This guy makes it look easy, lol. Randomly showed up in my YouTube feed


----------



## Stuofsci02

davegravy said:


> Stuofsci02 said:
> 
> 
> 
> 
> 
> davegravy said:
> 
> 
> 
> There's some beat up looking units around that price. How hard is it to sharpen the blades if they're in rough shape?
> 
> 
> 
> Very hard.. pass on any beat up ones.
> 
> Click to expand...
> 
> This guy makes it look easy, lol. Randomly showed up in my YouTube feed
Click to expand...

Yeah, just a simple afternoon project... that guy did an amazing job though...


----------



## davegravy

Hey all, some people have asked for more info on how I ran my irrigation as they plan their own setups. I was hoping to get it more finished before posting this but I've been tight on time lately, and on the road. Here's a quick tour video I threw together this morning.

A few notes:


yes, I know I need to support the manifold properly on the side of the house. It's on my list 
will need to blow out the poly in the winter, not sure yet the best way to do that. 
if there's any more detail anyone's looking for let me know what specifically and I'll do my best.
I bought almost everything from irrigationdirect.ca. I followed their tutorial for designing a system and adapted it slightly as shown in my video.


----------



## BBLOCK

nice setup!


----------



## Babameca

@davegravy Holy s...t! David!
I feel like a miserable amateur watching this... I seriously feel like a new YT channel has been born!
This is not a Joke! The amount of planning and effort you have put into it, makes me believe, we may have another Canadian LOTM contender next year. Hat down bro.
B


----------



## davegravy

Babameca said:


> @davegravy Holy s...t! David!
> I feel like a miserable amateur watching this... I seriously feel like a new YT channel has been born!
> This is not a Joke! The amount of planning and effort you have put into it, makes me believe, we may have another Canadian LOTM contender next year. Hat down bro.
> B


Thanks man! I've learned a lot and it's been fun (and back breaking). Hope I can pass some of it on to others!

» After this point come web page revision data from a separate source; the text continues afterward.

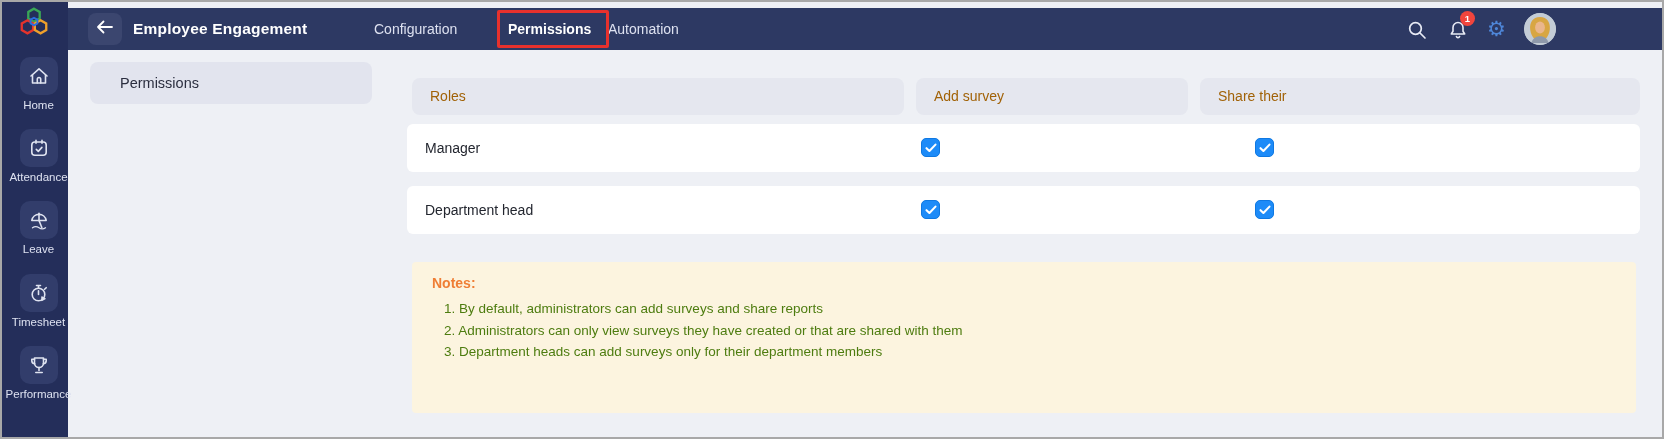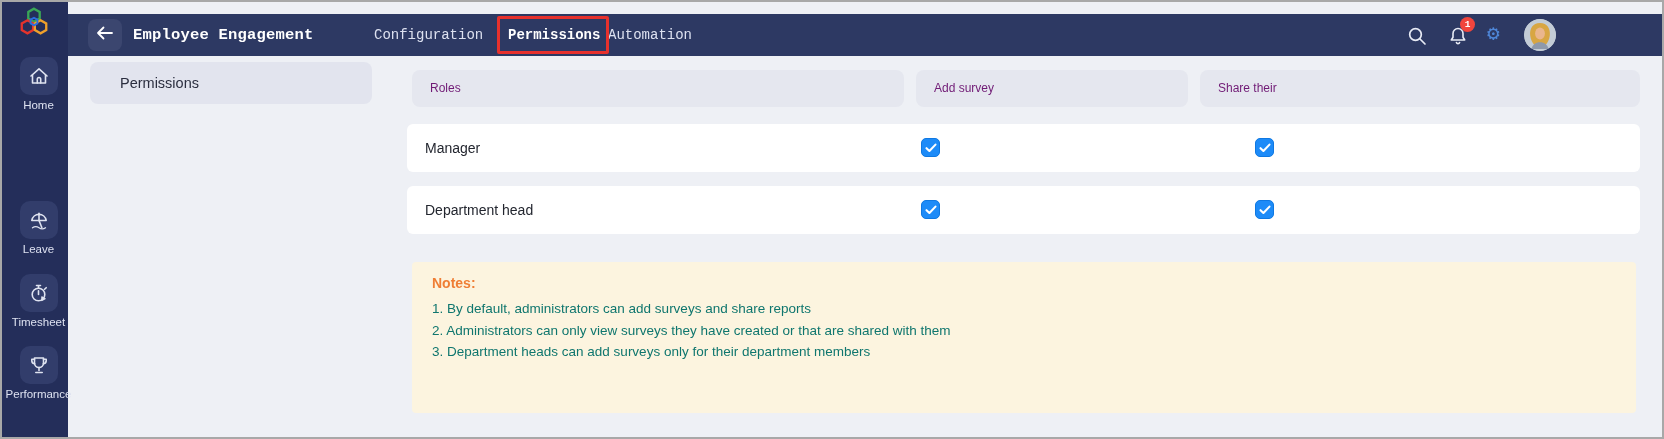--- a/index.html
+++ b/index.html
@@ -1,21 +1,21 @@
 <!DOCTYPE html>
 <html><head>
 <meta charset="utf-8">
 <style>
   * { margin:0; padding:0; box-sizing:border-box; }
   body { font-family:"Liberation Sans", sans-serif; background:#fff; }
   .frame { position:relative; width:1664px; height:439px; background:#eef0f5; overflow:hidden; }
   .frame-border { position:absolute; inset:0; border:2px solid #a8a8a8; z-index:40; pointer-events:none; }
 
   
-  .topbar { position:absolute; left:0; top:14px; right:0; height:42px; background:#2d3963; z-index:1;font-family:Liberation Mono, monospace; }
+  .topbar { position:absolute; left:0; top:8px; right:0; height:42px; background:#2d3963; z-index:1; }
   .back-btn { position:absolute; left:88px; top:5px; width:34px; height:32px; border-radius:8px; background:#3b466f; display:flex; align-items:center; justify-content:center; cursor:pointer; }
   .tb-title { position:absolute; left:133px; top:0; line-height:42px; color:#ffffff; font-size:15.5px; font-weight:700; letter-spacing:.2px; }
   .tab { position:absolute; top:0; line-height:42px; font-size:14px; color:#dde1f0; cursor:pointer; }
   .tab.active { color:#ffffff; font-weight:700; }
   .tab-config { left:374px; } .tab-perm { left:508px; } .tab-auto { left:608px; }
   .annotation { position:absolute; left:497px; top:2px; width:112px; height:38px; border:3px solid #e7312d; border-radius:2px; z-index:45; pointer-events:none; }
   .tb-ico { position:absolute; top:11px; width:22px; height:22px; cursor:pointer; }
   .ico-search { left:1406px; }
   .ico-bell { left:1447px; top:10px; }
   .bell-badge { position:absolute; left:1460px; top:3px; min-width:15px; height:15px; border-radius:8px; background:#f1453d; color:#fff; font-size:9.5px; font-weight:700; text-align:center; line-height:15px; z-index:2; }
@@ -25,36 +25,36 @@
   
   .sidebar { position:absolute; left:0; top:0; width:68px; height:439px; background:#242e5a; z-index:2; }
   .logo { position:absolute; left:15px; top:4px; }
   .side-item { position:absolute; left:0; width:77px; text-align:center; cursor:pointer; }
   .side-tile { width:38px; height:38px; border-radius:10px; background:#323d6b; margin:0 auto; display:flex; align-items:center; justify-content:center; }
   .side-label { margin-top:4px; font-size:11.5px; color:#dde1f0; }
 
   
   .content { position:absolute; left:68px; top:42px; width:1596px; height:397px; background:#eef0f5; }
   .panel-item { position:absolute; left:22px; top:20px; width:282px; height:42px; border-radius:8px; background:#e2e4ee; line-height:42px; padding-left:30px; font-size:14.5px; color:#2b2e3f; cursor:pointer; }
-  .hdr-cell { position:absolute; top:28px; height:37px; border-radius:8px; background:#e5e7ef; line-height:37px; padding-left:18px; font-size:12px; color:#701a75; }
+  .hdr-cell { position:absolute; top:36px; height:37px; border-radius:8px; background:#e5e7ef; line-height:37px; padding-left:18px; font-size:14px; color:#a16207; }
   .hdr-roles { left:344px; width:492px; }
   .hdr-add   { left:848px; width:272px; }
   .hdr-share { left:1132px; width:440px; }
   .perm-row { position:absolute; left:339px; width:1233px; height:48px; background:#ffffff; border-radius:6px; }
   .row-1 { top:82px; } .row-2 { top:144px; }
   .role-name { position:absolute; left:18px; top:0; line-height:48px; font-size:14px; color:#23262f; }
   .checkbox { position:absolute; top:14px; width:19px; height:19px; border-radius:5px; background:#fff; border:1.5px solid #b9bfcc; cursor:pointer; display:flex; align-items:center; justify-content:center; }
   .checkbox.checked { background:#1d8bf8; border-color:#0f78e2; }
   .checkbox svg { visibility:hidden; }
   .checkbox.checked svg { visibility:visible; }
   .cb-1 { left:514px; } .cb-2 { left:848px; }
 
   .notes { position:absolute; left:344px; top:220px; width:1224px; height:151px; border-radius:4px; background:#fcf4df; padding:13px 20px 0 20px; }
   .notes-title { font-size:14px; font-weight:700; color:#ef7e35; }
-  .note-line { font-size:13.5px; color:#0f766e; line-height:21.6px; }
+  .note-line { font-size:13.5px; color:#4d7c0f; line-height:21.6px;margin-left:12px; }
   .notes-list { margin-top:7px; }
 </style>
 </head>
 <body>
 
 <div class="frame">
 
   <div class="topbar">
     <div class="back-btn">
       <span>
@@ -108,20 +108,30 @@
       <div class="side-tile">
         <svg width="24" height="24" viewBox="0 0 24 24" fill="none" stroke="#dfe3f0" stroke-width="1.6" stroke-linecap="round" stroke-linejoin="round">
             <path d="M5.5 11 V19 H18.5 V11"></path>
             <path d="M4 12 L12 4.8 L20 12"></path>
             <path d="M10.3 19 V15.2 a1.7 1.7 0 0 1 3.4 0 V19"></path>
           </svg>
       </div>
       <div class="side-label">Home</div>
     </div>
 
+    <div class="side-item" style="top:129px">
+      <div class="side-tile">
+        <svg width="24" height="24" viewBox="0 0 24 24" fill="none" stroke="#dfe3f0" stroke-width="1.6" stroke-linecap="round" stroke-linejoin="round">
+            <rect x="4.8" y="6" width="14.4" height="13.2" rx="3"></rect>
+            <path d="M9 4.2 v3 M15 4.2 v3"></path>
+            <path d="M9.3 13.4 l2 2 l3.6 -4"></path>
+          </svg>
+      </div>
+      <div class="side-label">Attendance</div>
+    </div>
 
     <div class="side-item" style="top:201px">
       <div class="side-tile">
         <svg width="24" height="24" viewBox="0 0 24 24" fill="none" stroke="#dfe3f0" stroke-width="1.6" stroke-linecap="round" stroke-linejoin="round">
             <path d="M4.8 12.5 a7.3 7.3 0 0 1 14.4 0 z"></path>
             <path d="M12 5.2 V12.5"></path>
             <path d="M12 12.5 L14.8 19.5"></path>
             <path d="M5.5 19.8 c2 -1.4 4.5 -1.4 6.5 0 c2 1.4 4.5 1.4 6.5 0" stroke-width="1.3"></path>
           </svg>
       </div>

Also I wouldn't agree that you're an amateur 😉


----------



## davegravy

Just got a major downpour.

The perf pipe didnt explode but also did nothing to help. I found water coming out of the first foot or so, then a bit at 3', nothing beyond that. The water all flowed back and reconnected with the main valley.

I tried repointing them to the outside edges of the yard... no difference.

Check out these lakes I have.





I have good drainage and these will be gone soon after the rain ends. I raised these areas with topsoil but clearly not enough. I think it's a major regrading job to fix.

Now that I've watched it in action I don't think anything quick/easy I can do with the flex piping is going to solve this. I think I'm just going to have to hope for no major storms until the seedlings are rooted. If unlucky I'll reseed areas where there's washout.


----------



## Stuofsci02

Just got that storm here. It was a doozy... 0.5" in 15 min. I had a river going out the swale between my house and my neighbors.


----------



## Babameca

@davegravy It did work! The water from your downpours did not dig canyons in the back! When at bare soil (trust me I have lived that) the most gentle rain can push soil down. What you see is the effect of heavy rain over the yard. You have low spots...fine. But if you had those pipes leading straight on, you would be devastated now. ditches few inches deep all along... There is nothing to retain soil, not the same as when you had a thick carpet of roots underneath.


----------



## davegravy

Babameca said:


> @davegravy It did work! The water from your downpours did not dig canyons in the back! When at bare soil (trust me I have lived that) the most gentle rain can push soil down. What you see is the effect of heavy rain over the yard. You have low spots...fine. But if you had those pipes leading straight on, you would be devastated now. ditches few inches deep all along... There is nothing to retain soil, not the same as when you had a thick carpet of roots underneath.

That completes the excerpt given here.